Von Matthias Bosenick (15.08.2022)
Der Wolfsburger Daniel Url macht es andersherum als etwa Alice Cooper oder Nena: Aus dem jahrelang als Ein-Mann-Projekt geführten Dan Scary macht er die Band Dan Scary. Mit Bassist Christian Schwarz, bei dem es sich sogar um einen Rückkehrer handelt, und Schlagzeuger Boxa/Boxer Wagner bekommt der nach vorn treibende Punkrock einen Extraschub. Unfassbar, welche Dynamik da plötzlich hervortritt! Nachzuhören auf der bereits im vergangenen Jahr erschienen EP „Reden ist Quecksilber und Schweigen auch nur Gift“ mit vier Songs, die dem ursprünglichen Düsterpunk Dan Scarys eine mächtige Portion Groove hinzufügen.
Punkrock ist das auf der EP natürlich zuvorderst, das Düstere liegt nunmehr vielmehr in den Texten als im Sound, auch wenn „Regen“ mit dem dunklen Synthiesound die alte Tradition noch am ehesten transportiert. Aber es macht einen erheblichen Unterschied, ob die Drums von einem programmierten Schlagzeuger kommen – nichts gegen Urls Programmierkunst, seiner Solo-Mucke wohnte damit immer ein angenehmer Gothic-Geist inne – oder von jemandem, der mit Spielfreude, Spontaneität und einem variantenreichen Drumming zu Werke geht. Und dann dieser Bass, der groovt, als wäre er den Faith No More der Neunziger entnommen. Was ein Sound! Ist das noch Punkrock? Definitiv!
Tatsächlich finden sich fragmentarisch solche Neunziger-Indierock-Elemente jetzt im Sound der Gruppe Dan Scary, mit ausgewählten Pixies-Rhythmen, wavigen Fields-Of-The-Nephilim-Momenten oder eben funky Bassläufen, aber immer nur kurz in den Punkrock eingebettet, als Brücke, als Mehrwert, der das klassische Uptempo der Punkrocksongs unterbricht und ihnen eine abwechslungsreiche Würze verleiht. Punkrock bleibt es trotzdem, nur eben interessanterer. Dazu kommen die Texte, die sich mit dem aktuellen Zeitgeschehen befassen, mit Konsum- und Kapitalismuskritik, gesellschaftlichen Irrläufern, unschönen Beobachtungen aus dem Alltag. Hauptsongschreiber Url hat wie gewohnt ein Händchen für Ohrwürmer, die vier Songs bleiben schon beim ersten Hören hängen.
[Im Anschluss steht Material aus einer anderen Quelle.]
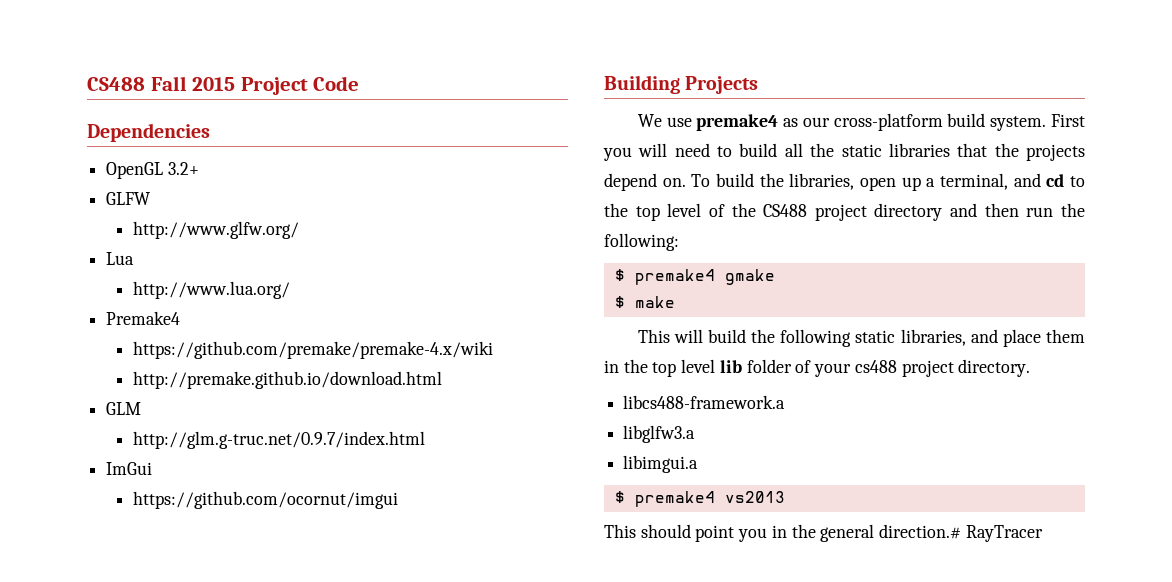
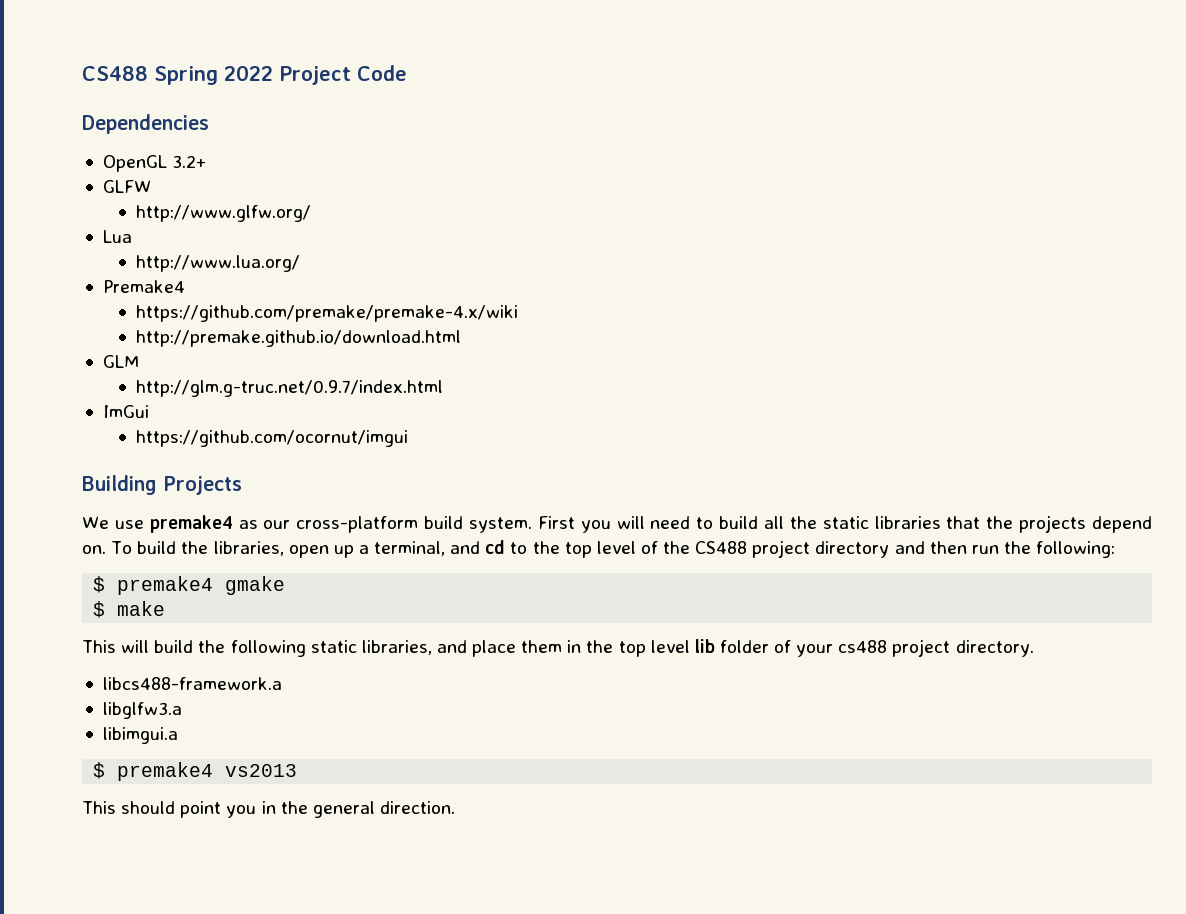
- CS488 Fall 2015 Project Code
+ CS488 Spring 2022 Project Code
- This should point you in the general direction.# RayTracer
+ This should point you in the general direction.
Damit ist die Bandwerdung von Dan Scary geglückt. Interessant ist, dass es sich bei Christian Schwarz sogar um einen Rückkehrer handelt, denn mit ihm gründete Url Dan Scary 2013 noch als Akustik-Punk-Duo. Der Bassist stieg aufgrund anderer Verpflichtungen kurz darauf aus und Url machte aus Dan Scary das bekannte Düsterpunk-Projekt. Bis 2019, als Schwarz und Url sich erneut über den Weg liefen und zusammentaten, um Dan Scary mit dem groovenden Bass zunächst live eine neue Ebene zu verleihen und sich dann an die Aufnahmen zu einem ersten gemeinsamen Album machten. Diese unterbrachen sie offenbar, jedenfalls ist davon nichts mehr zu lesen. Plötzlich stand dann Boxer vor der Tür und begehrte um Einlass; Url kannte den späteren Drummer von Ichfunktion, einer noch zu DDR-Zeiten gestarteten Ost-Berliner Punkgröße, sowie deren Nebenprojekt HAF alias Hans am Felsen, mit denen er mit seiner vorherigen Band VEB bereits Bühnen teilte, und Schwarz musiziert mit ihm ohnehin sowieso bereits herum, also fand sich zusammen, was zusammen gehört. Und legt nun diese EP vor.
Mittlerweile arbeitet das Trio Dan Scary an neuen Aufnahmen, im Internet zu hören sind bereits „Nervenbahnenstagnation“ und „German Angst“. Außerdem bereitet sich die Dan Scary Group auf ihren zehnten Geburtstag im Jahre 2023 vor. Livegäste überdies bescheinigen dem angewachsenen Projekt einen erheblichen Energiezuwachs, und der schlägt sich auch auf dieser EP nieder.